§ **TO DO**
When the line containing "border-left:1px solid #ffffff;border-top:1px" is reached, copy it and each subsequent line of the material below exactly, through the last line.

[[ MATERIAL SHOWN, beginning ]]

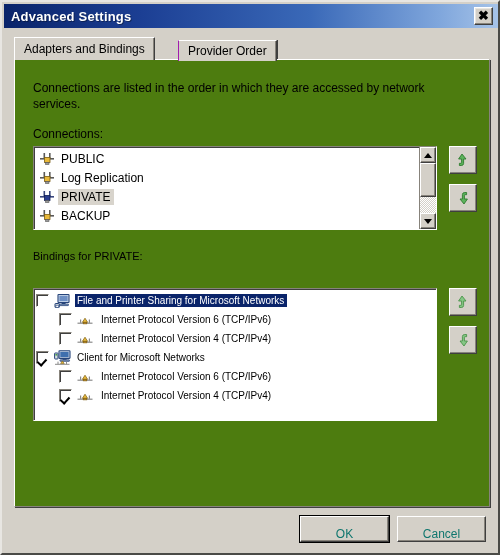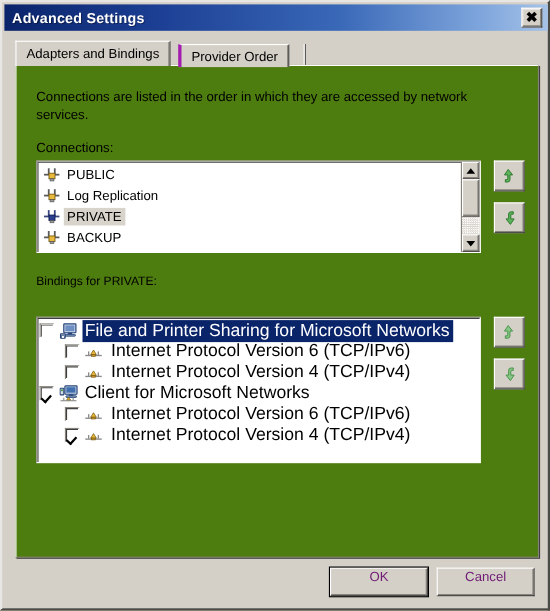--- a/index.html
+++ b/index.html
@@ -62,22 +62,22 @@
   }
   .tab.active{
     left:0;padding:0 9px;top:-1px;height:23px;
     border-left:1px solid #ffffff;
     border-top:1px solid #ffffff;
     border-right:1px solid #3f3f3f;
     box-shadow:inset -1px 0 0 #87837b;
     z-index:3;
   }
   .tab.inactive{
-    left:148px;padding:0 9px;top:2px;height:21px;
-    border-left:3px solid #a21caf;
+    left:164px;padding:0 9px;top:2px;height:21px;
+    border-left:1px solid #a21caf;
     border-top:1px solid #ffffff;
     border-right:1px solid #3f3f3f;
     box-shadow:inset -1px 0 0 #87837b;
     z-index:1;
   }
   .tab-tail{
     position:absolute;left:262px;top:2px;width:2px;height:21px;
     border-left:1px solid #ffffff;
     border-right:1px solid #3f3f3f;
     box-sizing:border-box;
@@ -173,21 +173,21 @@
     border-right:1px solid #ffffff;border-bottom:1px solid #ffffff;
     box-shadow:inset 1px 1px 0 #3f3f3f;
     box-sizing:border-box;overflow:hidden;
   }
   .bind-rows{position:absolute;left:2px;top:2px;right:2px;}
   .bind-row{
     height:19px;display:flex;align-items:center;cursor:default;
   }
   .bind-row.child{padding-left:23px;}
   .bind-row .btext{
-    font-size:16px;color:#000;padding:1px 3px 1px 2px;white-space:nowrap;
+    font-size:10px;color:#000;padding:1px 3px 1px 2px;white-space:nowrap;
   }
   .bind-row.selected .btext{background:#0a246a;color:#ffffff;}
   .cbx{
     width:13px;height:13px;flex:none;margin-right:5px;
     background:#ffffff;
     border-left:1px solid #87837b;border-top:1px solid #87837b;
     border-right:1px solid #ffffff;border-bottom:1px solid #ffffff;
     box-shadow:inset 1px 1px 0 #3f3f3f;
     box-sizing:border-box;position:relative;cursor:default;
   }
@@ -195,22 +195,22 @@
     content:"";position:absolute;left:2px;top:5px;width:4px;height:7px;
     border-right:2px solid #000;border-bottom:2px solid #000;
     transform:rotate(42deg);
   }
   .svc-icon{width:17px;height:16px;margin-right:4px;flex:none;}
   .proto-icon{width:16px;height:12px;margin-right:6px;flex:none;}
   
   .btn{
     position:absolute;height:26px;
     background:#d4d0c8;
-    font-size:12px;color:#701a75;
-    display:flex;align-items:flex-start;justify-content:center;
+    font-size:12px;color:#0f766e;
+    display:flex;align-items:flex-end;justify-content:center;
     border-left:1px solid #ffffff;border-top:1px solid #ffffff;
     border-right:1px solid #3f3f3f;border-bottom:1px solid #3f3f3f;
     box-shadow:inset -1px -1px 0 #87837b;
     box-sizing:border-box;cursor:default;
   }
   .btn.default{
     outline:1px solid #000;outline-offset:0px;
   }
 </style>
 </head>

[[ MATERIAL SHOWN, end ]]

§ **FINISHED EXERCISE**
     border-left:1px solid #ffffff;border-top:1px solid #ffffff;
     border-right:1px solid #3f3f3f;border-bottom:1px solid #3f3f3f;
     box-shadow:inset -1px -1px 0 #87837b;
     box-sizing:border-box;cursor:default;
   }
   .btn.default{
     outline:1px solid #000;outline-offset:0px;
   }
 </style>
 </head>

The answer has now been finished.